Early in May wooden planking across the full width of the winze was reached at a depth of just under 90 feet. This marks the base of the winze, although a square hole in the centre of the planking appears to be a sump. It has taken 3 years with over 250 tons of muck removed by hand to clear out this winze. In our opinion, this winze was sunk as part of exploration carried out in 1910s to prove the lode in depth with a view to blocking out the ground to the west and east. The lode at the bottom is over 1 metre wide and contains fine cassiterite.
Policy Team from the Eden Project visit the mine - October 2017
Ten staff from the Policy Team at the Eden Project visited the mine as part of an 'Away Day' in Penwith, followed by lunch at The Gurnards Head. There was particular interest in the various types of life that exists underground, including bacteria on the ochre staining, which is relevant to modern-day research into mineral extraction and the environmental clean-up of abandoned mining sites.
Bob Orchard visits the mine - September 2017
Bob Orchard, who spent much of his life actively involved in Cornish mining during the 1970s - 1990s, but now living in New Zealand, made a retrun trip to Cornwall in September. We were delighted to be able to show Bob, and his wife Annette, around the mine. Bob, along with Dominic Hudson, were one of the first people to start clearance work at Rosevale during the early 1970s. This early work was concentrated on clearing No.1 Level and Bob jokingly admitted part responsibility for tipping this material down the main stope and backfilling the winze in No.2 Level that we are currently trying to dig out. It was great to see Bob again and we look forward to his next visit to Cornwall.
Mike celebrates his 82nd birthday - May 2017
Michael Shipp, the sole remaining founder member of the Rosevale Historical Mining Society, celebrates his 82nd birthday. If it hadn't been for Mike's efforts during the 1970s the Rosevale Mine project would never have happened; ever since then he has remained a mainstay member of the group. Having spent most of his career in Cornish mining, working as Mine Surveyor at Geevor Mine and Wheal Jane, he has witnessed major changes in the industry during his lifetime!
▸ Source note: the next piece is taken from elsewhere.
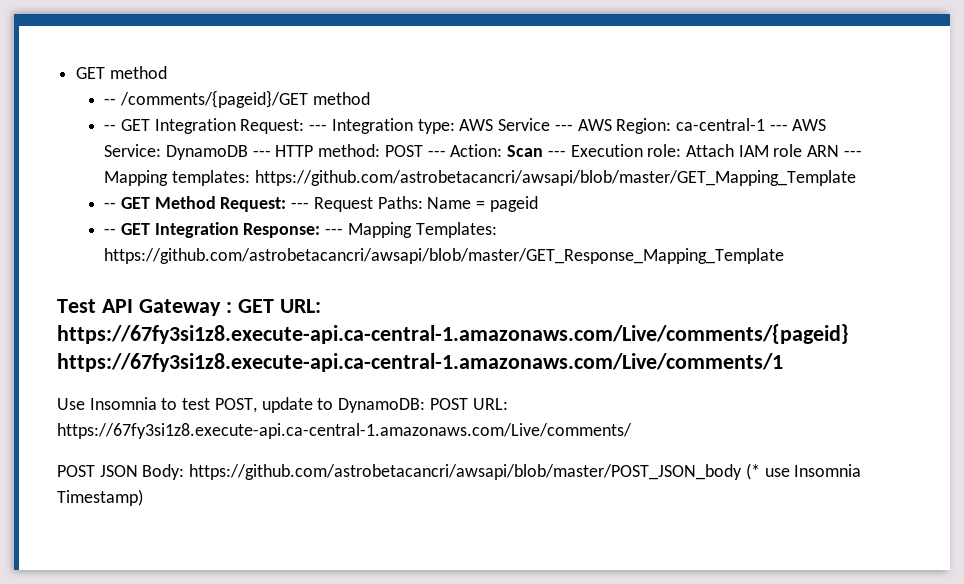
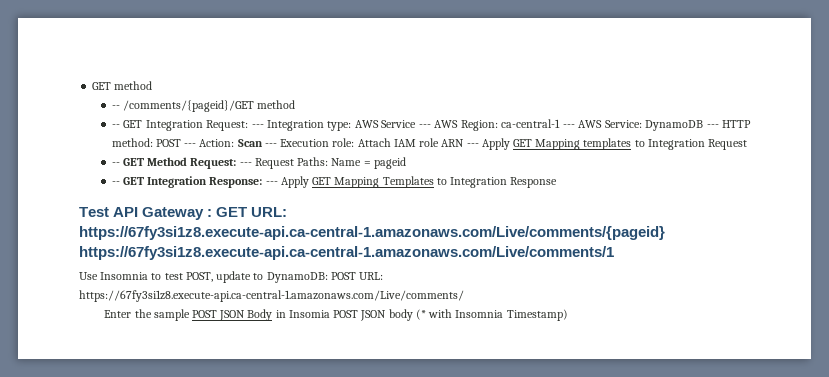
[104,170,856,186] Mapping templates: https://github.com/astrobetacancri/awsapi/blob/master/GET_Mapping_Template -> [481,138,748,150] Apply GET Mapping templates to Integration Request
[347,222,497,238] [104,248,785,264] Mapping Templates: https://github.com/astrobetacancri/awsapi/blob/master/GET_Response_Mapping_Template -> [280,176,558,188] Apply GET Mapping Templates to Integration Response
[57,463,790,480] POST JSON Body: https://github.com/astrobetacancri/awsapi/blob/master/POST_JSON_body (* use -> [104,309,453,321] Enter the sample POST JSON Body in Insomia POST JSON body (* with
Digging out the old winze on No.2 Level - February 2017
Since commencing clearance of the old winze in No.2 Level in May 2015 we have dug down to a depth of 18 metres. We have encountered one of the original timber platforms and ladderway and the barrel of the old windlass. Although this platform is over 100 years old it has been buried and submerged in water and the timber is almost like new. We believe this winze was sunk during the 1910s to investigate the downward extension of the lode, with a view to blocking out the ground as a precursor for stoping. We are now deeper than the bottom of the valley; the question is how much further have we got to go?
The winze is large (approximately 1.5 m x 3.0 m); so far we estimate that we have removed about 180 tons of backfill. There is still no sign of the bottom!
Maisie Marshall produces a short video about the mine - January 2017
Maisie Marshall, a student at Falmouth College of Arts, has produced a 4 minute video about the mine as part of her project entitled 'Hidden Cornwall'.